**Exercise requirements**
From the line containing "discount: 189.88 -> 197.46" down to the line containing "total: 6708.10 -> 6911.33" in the records below, reproduce every line exactly, ends included, and omit all others.

**Dataset content**
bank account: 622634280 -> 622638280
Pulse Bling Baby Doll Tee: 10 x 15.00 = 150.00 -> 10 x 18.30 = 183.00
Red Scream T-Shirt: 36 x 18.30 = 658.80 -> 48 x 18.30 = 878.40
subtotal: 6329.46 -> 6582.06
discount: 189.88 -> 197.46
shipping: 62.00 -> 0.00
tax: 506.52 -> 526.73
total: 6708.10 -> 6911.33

---

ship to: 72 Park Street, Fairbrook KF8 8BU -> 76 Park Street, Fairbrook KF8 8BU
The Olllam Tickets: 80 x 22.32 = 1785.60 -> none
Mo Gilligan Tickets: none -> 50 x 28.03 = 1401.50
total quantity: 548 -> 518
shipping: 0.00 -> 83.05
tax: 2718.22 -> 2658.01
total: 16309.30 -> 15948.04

**Response to this task**
discount: 189.88 -> 197.46
shipping: 62.00 -> 0.00
tax: 506.52 -> 526.73
total: 6708.10 -> 6911.33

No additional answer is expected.